Cet état de siège les réduit à la pauvreté. Ne pouvant pas s’éloigner de chez eux, Máxima et son mari sont empêchés de vendre leur production artisanale dans les marchés. Ysidora Chaupe ne peut plus financer ses études à Cajamarca, la capitale de la région. Les traits tirés, sa mère relate son histoire les larmes aux yeux et la rage au ventre. A son impuissance s’ajoute la culpabilité d’être mauvaise mère, selon elle : « On m’empêche de subvenir aux besoins de mes enfants ! ».

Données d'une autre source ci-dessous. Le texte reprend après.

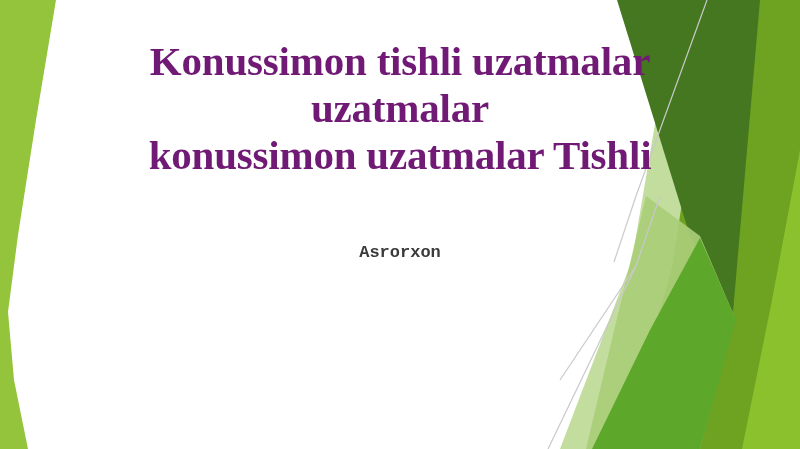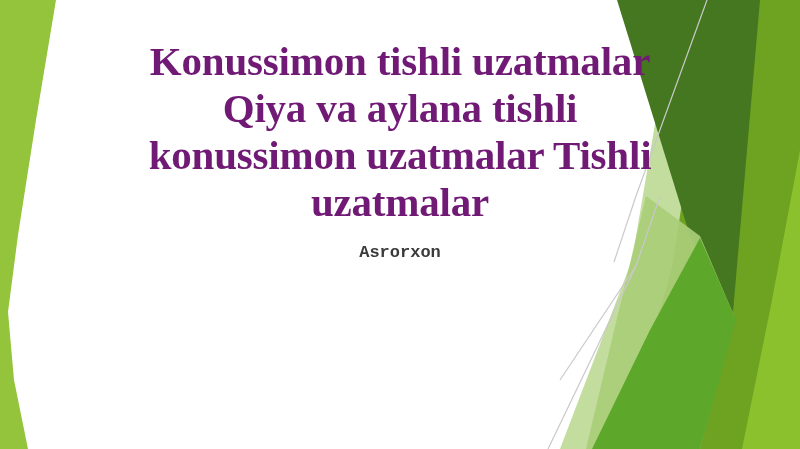"Qiya va aylana tishli" div.title-line { html: <div>Qiya va aylana tishli</div> -> none }
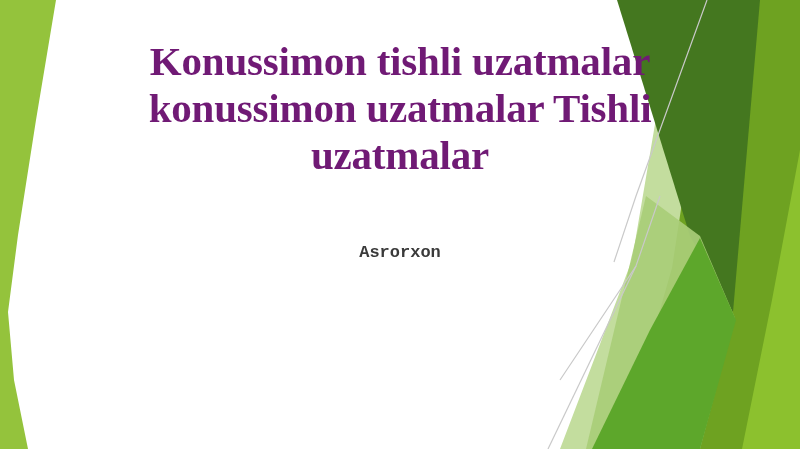"konussimon uzatmalar Tishli" div.title-line { order: before "uzatmalar" -> after "uzatmalar" }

Pour faire valoir ses droits, elle doit faire venir un procureur, qui lui exige de prendre en charge son voyage et ses frais. Cette visite sera couteuse et peu fructueuse. Cette mère courage a tout pour perdre : femme, peu instruite et indigène de surcroît. Paradoxalement, être indigène pourrait faire pencher la balance en sa faveur. Encore faudrait-il que son peuple soit reconnu par l’Etat, ce qui n’est pas à l’ordre du jour. « On me dit que je suis folle et je ne connais rien », s’exclame-t-elle.

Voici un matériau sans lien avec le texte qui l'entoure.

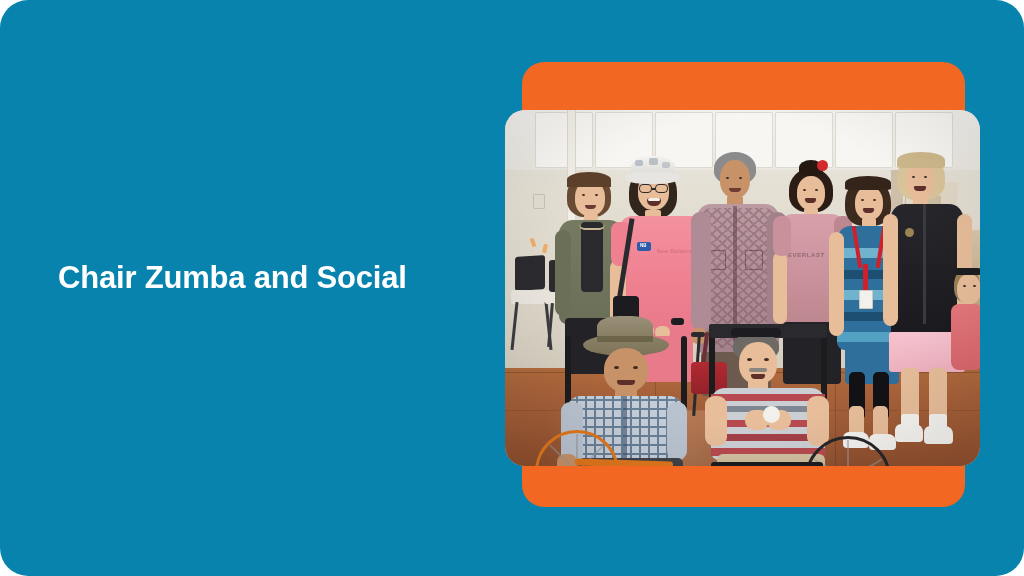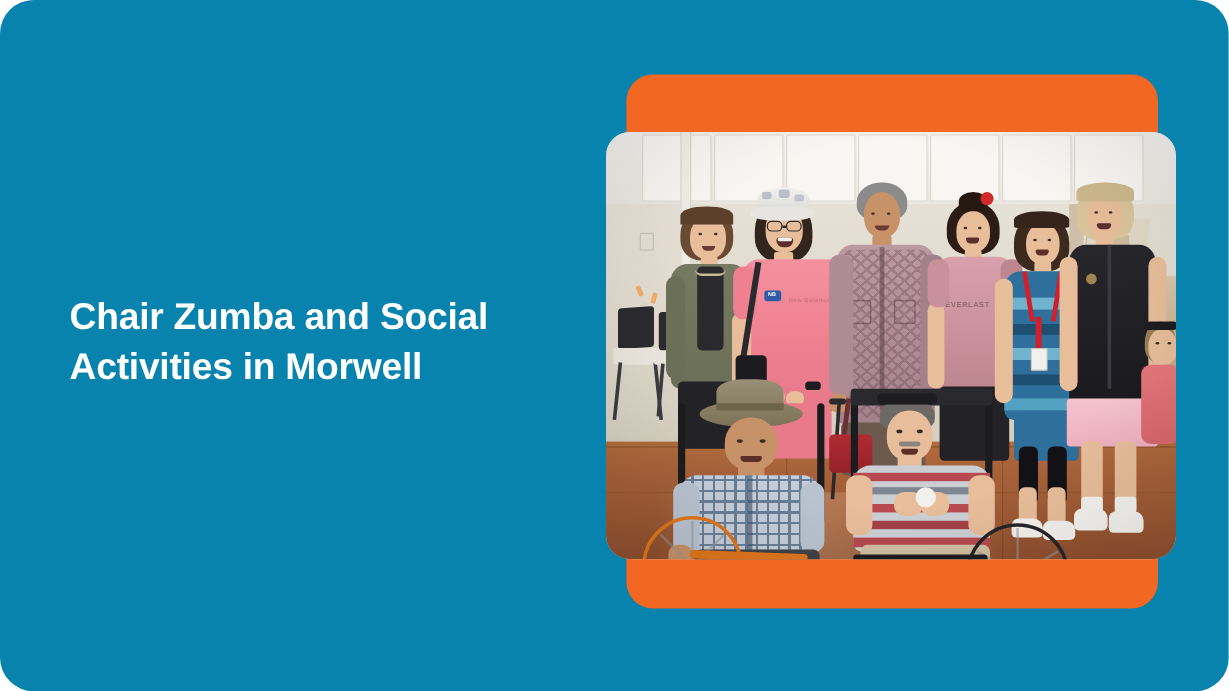"Chair Zumba and Social" #headline { top: 243px -> 257px }
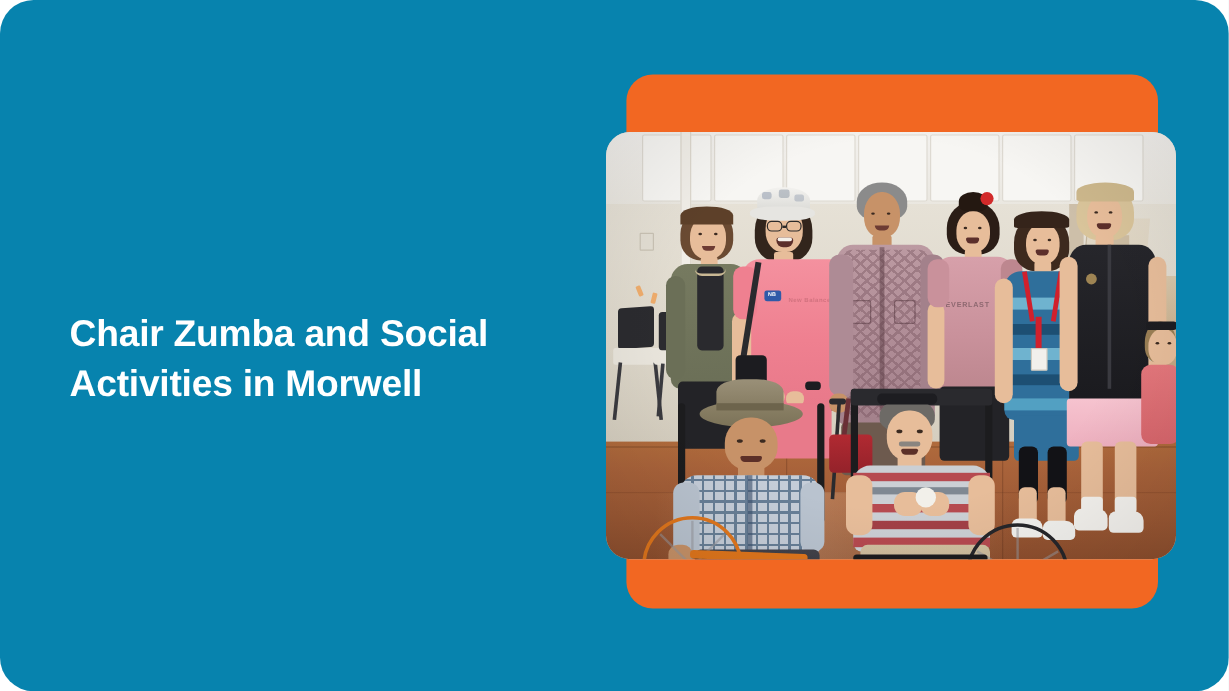"Activities in Morwell" span.ln { html: <span>Activities in Morwell</span> -> none }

Consciente de la puissance de son ennemi, la famille porte plainte tout de même et le premier procès arrive enfin il y an un an. Deux armes redoutables lui permettent de tenir tête à l’avocat de Yanacocha. Les Chaupe possèdent les titres de propriété de leurs terres (La compagnie minière ne les a pas achetées et n’a aucun moyen de prouver que cette famille occupe ces terres illégalement) et Ysidora a filmé l’agression à l’aide de son téléphone portable. Mais la plainte est classée. La compagnie contre attaque en portant plainte pour usurpation de terres. Le Tribunal régional condamne toute la famille à quatre ans de prison et à une amende de 4000 soles, un peu plus de 1000 euros. Une fortune. Un Tribunal national annule la sentence en juillet 2013 et demande d’incorporer au dossier les preuves que détient la famille. Yanacocha fait appel.
C’est une bataille psychologique et judiciaire sans fin qui épuise Máxima et les siens. « Avec cette lutte, nous nous sentons parfois, malades, très faibles, confirme Ysidora. Mais où allons-nous vivre si nous sommes expulsés ? Où allons-nous travailler ? Nous ne pouvons pas abandonner ! »
« C’est la première fois que nous devons prendre en charge toute une famille pour stress et anxiété. Ysidora et Máxima ne veulent pas s’alimenter», s’indigne Glevys Rondón, directrice de projets chez Latin American Mining Monitoring Programme. Cette agence, basée à Londres, accompagne des paysans latino-américains comme Máxima dans leurs combats contre les compagnies minières. Elle fournit, entre autres, du soutien psychologique et contribue à donner une visibilité internationale à ces luttes absentes des colonnes des journaux locaux.